[The data]

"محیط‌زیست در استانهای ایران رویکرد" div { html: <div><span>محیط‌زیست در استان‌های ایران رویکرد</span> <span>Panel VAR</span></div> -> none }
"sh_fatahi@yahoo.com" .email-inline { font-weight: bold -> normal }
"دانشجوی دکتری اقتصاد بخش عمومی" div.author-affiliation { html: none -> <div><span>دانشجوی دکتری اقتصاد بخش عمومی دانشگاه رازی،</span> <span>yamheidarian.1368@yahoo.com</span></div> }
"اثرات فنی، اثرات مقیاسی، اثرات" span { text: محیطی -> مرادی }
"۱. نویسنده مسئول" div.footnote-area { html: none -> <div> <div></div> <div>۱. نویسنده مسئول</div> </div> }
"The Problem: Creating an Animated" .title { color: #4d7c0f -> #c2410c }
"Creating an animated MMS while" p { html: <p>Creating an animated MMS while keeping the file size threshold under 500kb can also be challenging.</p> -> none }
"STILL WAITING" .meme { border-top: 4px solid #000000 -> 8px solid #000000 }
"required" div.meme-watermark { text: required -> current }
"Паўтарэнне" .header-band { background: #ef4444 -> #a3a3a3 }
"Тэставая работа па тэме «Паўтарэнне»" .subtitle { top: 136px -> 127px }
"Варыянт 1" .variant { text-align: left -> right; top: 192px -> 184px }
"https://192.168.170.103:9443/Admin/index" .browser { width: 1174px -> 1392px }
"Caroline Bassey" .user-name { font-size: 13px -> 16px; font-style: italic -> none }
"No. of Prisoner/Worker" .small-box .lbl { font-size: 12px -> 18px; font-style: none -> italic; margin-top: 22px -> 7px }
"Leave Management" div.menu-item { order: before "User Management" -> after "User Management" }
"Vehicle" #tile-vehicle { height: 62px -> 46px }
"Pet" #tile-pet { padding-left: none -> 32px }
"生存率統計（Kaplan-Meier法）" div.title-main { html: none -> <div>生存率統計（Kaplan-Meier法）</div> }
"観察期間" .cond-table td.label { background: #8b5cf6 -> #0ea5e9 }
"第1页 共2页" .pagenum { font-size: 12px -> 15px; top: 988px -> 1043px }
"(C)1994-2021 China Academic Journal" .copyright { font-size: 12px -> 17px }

[/The data]

**Problem description:** Line by line, count how many lines of the entries contain the word "tile", and give only that number.

**Answer area:** 2